**Description of the task**
Pull out every line of the listing below where "absolute" appears.

**Records supplied**

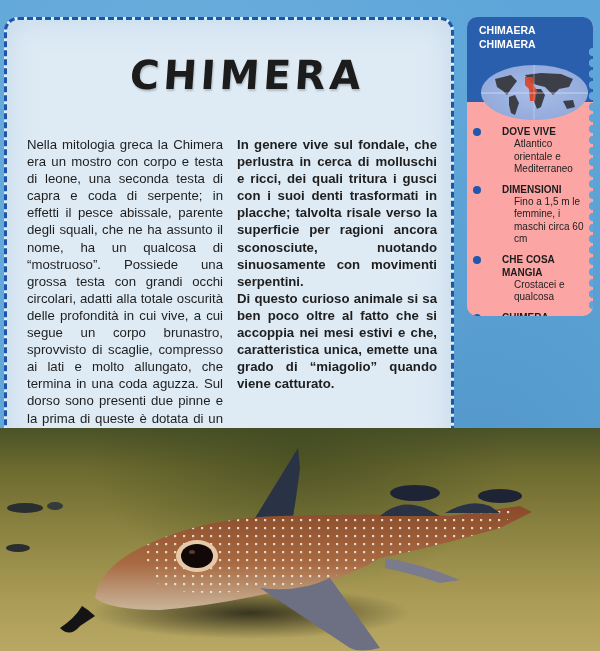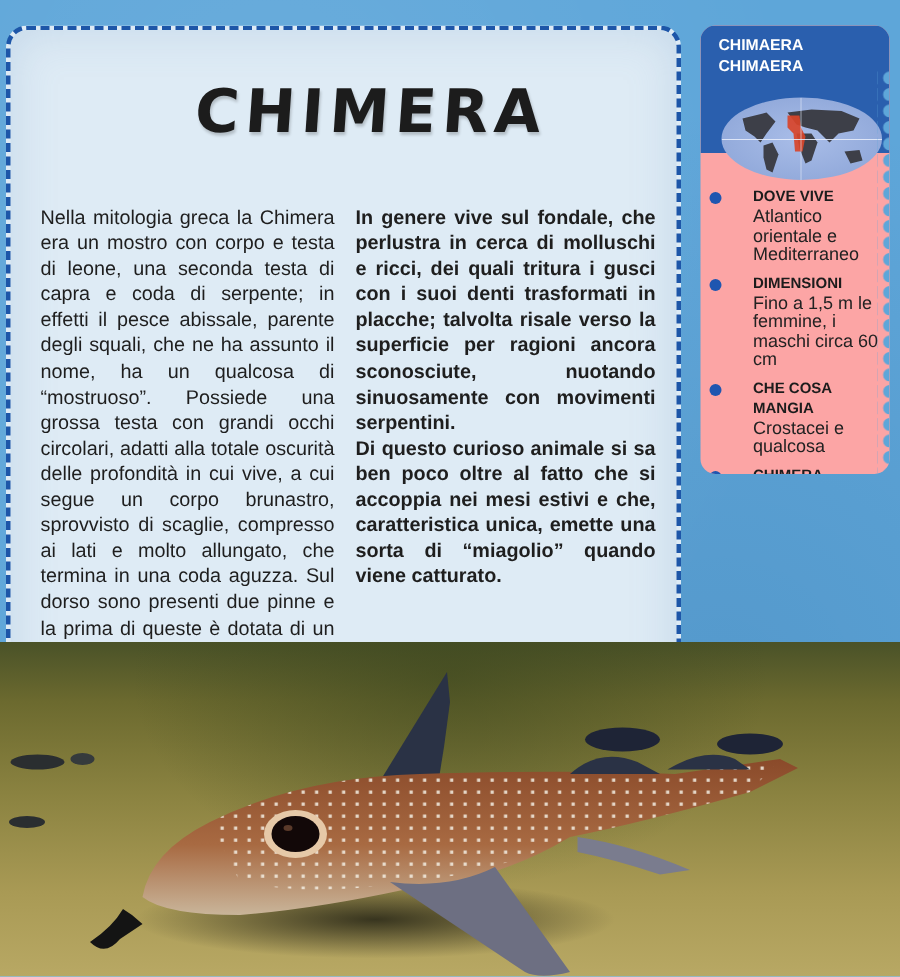--- a/index.html
+++ b/index.html
@@ -72,21 +72,21 @@
   .item .bullet {
     position: absolute; left: 6px; top: 3px; width: 8px; height: 8px;
     border-radius: 50%; background: #1f56b0;
   }
   .item .label {
     font-family: "Liberation Sans", sans-serif; font-weight: bold;
     font-size: 10px; color: #1c1c1c; line-height: 13px;
   }
   .item .value {
     font-family: "Liberation Sans", sans-serif;
-    font-size: 12px; color: #222; line-height: 12.5px;
+    font-size: 10px; color: #222; line-height: 12.5px; margin-left: 12px;
   }
   
   .photo {
     position: absolute; left: 0; top: 428px; width: 600px; height: 223px;
     background:
       radial-gradient(ellipse at 50% 10%, rgba(60,70,30,0.6), transparent 50%),
       linear-gradient(180deg, #4a5228 0%, #6c6a2f 18%, #8a8240 45%, #a99a55 75%, #b8a864 100%);
   }
   .photo svg { position: absolute; left: 0; top: -80px; width: 600px; height: 303px; }
 </style>
@@ -97,21 +97,21 @@
 
 <div class="text-panel"></div>
 
 <h1 class="title">CHIMERA</h1>
 
 <div class="col col-left">
   <p>Nella mitologia greca la Chimera era un mostro con corpo e testa di leone, una seconda testa di capra e coda di serpente; in effetti il pesce abissale, parente degli squali, che ne ha assunto il nome, ha un qualcosa di “mostruoso”. Possiede una grossa testa con grandi occhi circolari, adatti alla totale oscurità delle profondità in cui vive, a cui segue un corpo brunastro, sprovvisto di scaglie, compresso ai lati e molto allungato, che termina in una coda aguzza. Sul dorso sono presenti due pinne e la prima di queste è dotata di un aculeo velenoso in grado di produrre dolorose punture ai predatori e ai pescatori.</p>
 </div>
 <div class="col col-right">
   <p>In genere vive sul fondale, che perlustra in cerca di molluschi e ricci, dei quali tritura i gusci con i suoi denti trasformati in placche; talvolta risale verso la superficie per ragioni ancora sconosciute, nuotando sinuosamente con movimenti serpentini.</p>
-  <p>Di questo curioso animale si sa ben poco oltre al fatto che si accoppia nei mesi estivi e che, caratteristica unica, emette una sorta di “miagolio” quando viene catturato.</p>
+  <p>Di questo curioso animale si sa ben poco oltre al fatto che si accoppia nei mesi estivi e che, caratteristica unica, emette una grado di “miagolio” quando viene catturato.</p>
 </div>
 
 <div class="card">
   <div class="card-header">
     <div>CHIMAERA</div>
     <div>CHIMAERA</div>
   </div>
   <div class="map">
     <svg viewBox="0 0 107 55" preserveAspectRatio="none">
       <path d="M14 14 L30 10 L36 16 L30 24 L26 30 L22 26 L16 22 Z" fill="#3d3f48"></path>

**Response area**
     position: absolute; left: 6px; top: 3px; width: 8px; height: 8px;
     position: absolute; left: 0; top: 428px; width: 600px; height: 223px;
   .photo svg { position: absolute; left: 0; top: -80px; width: 600px; height: 303px; }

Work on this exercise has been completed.